_Goal of the exercise_
All pictures must be dropped, while the entries are given again word for word.

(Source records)
+-------+
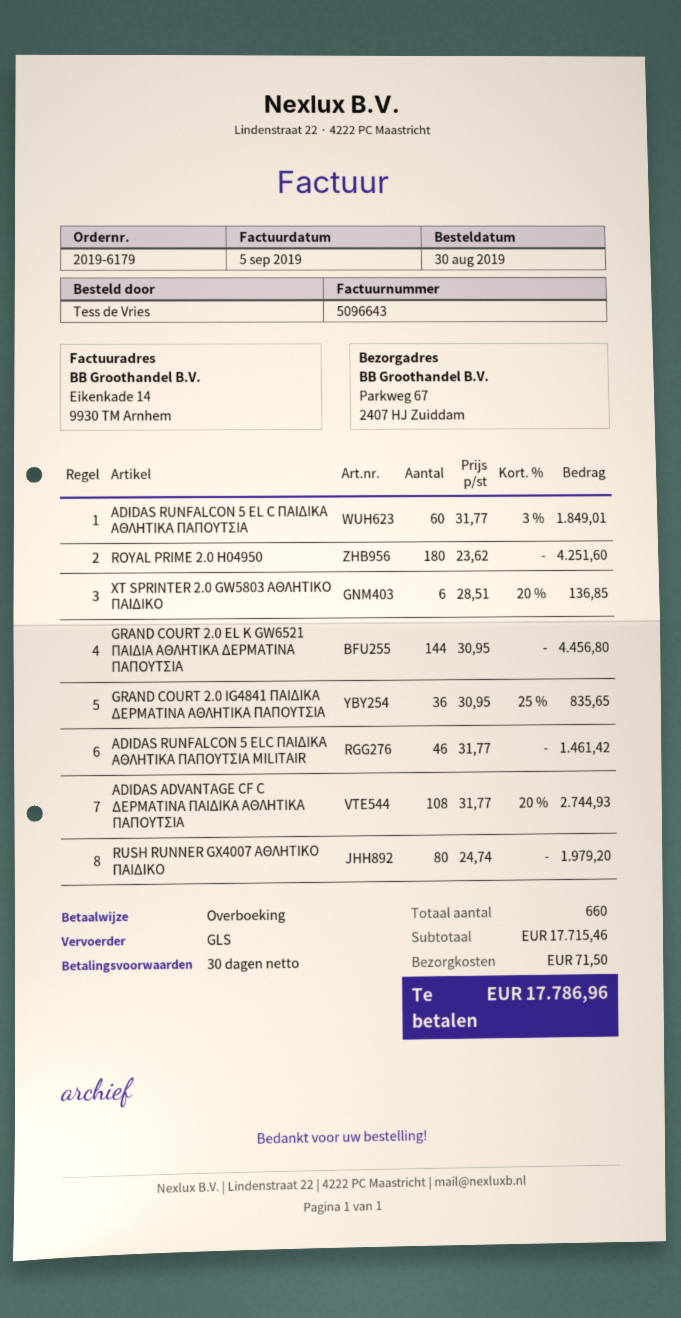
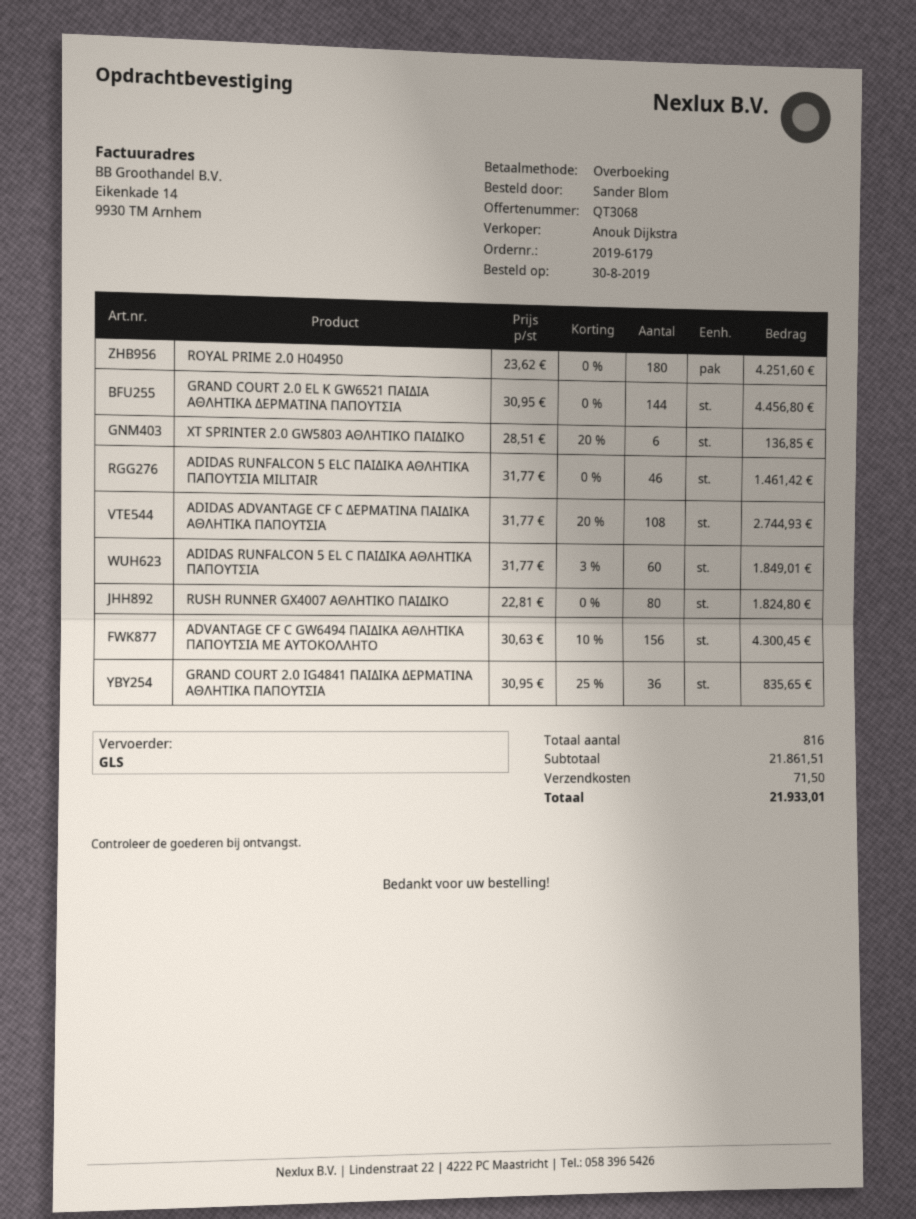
ordered by: Tess de Vries -> Sander Blom
RUSH RUNNER GX4007 ΑΘΛΗΤΙΚΟ ΠΑΙΔΙΚΟ: 80 x 24.74 = 1979.20 -> 80 x 22.81 = 1824.80
ADVANTAGE CF C GW6494 ΠΑΙΔΙΚΑ ΑΘΛΗΤΙΚΑ ΠΑΠΟΥΤΣΙΑ ΜΕ ΑΥΤΟΚΟΛΛΗΤΟ: none -> 156 x 30.63 - 10% = 4300.45
total quantity: 660 -> 816
subtotal: 17715.46 -> 21861.51
total: 17786.96 -> 21933.01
+-------+
_Result_
ordered by: Tess de Vries -> Sander Blom
RUSH RUNNER GX4007 ΑΘΛΗΤΙΚΟ ΠΑΙΔΙΚΟ: 80 x 24.74 = 1979.20 -> 80 x 22.81 = 1824.80
ADVANTAGE CF C GW6494 ΠΑΙΔΙΚΑ ΑΘΛΗΤΙΚΑ ΠΑΠΟΥΤΣΙΑ ΜΕ ΑΥΤΟΚΟΛΛΗΤΟ: none -> 156 x 30.63 - 10% = 4300.45
total quantity: 660 -> 816
subtotal: 17715.46 -> 21861.51
total: 17786.96 -> 21933.01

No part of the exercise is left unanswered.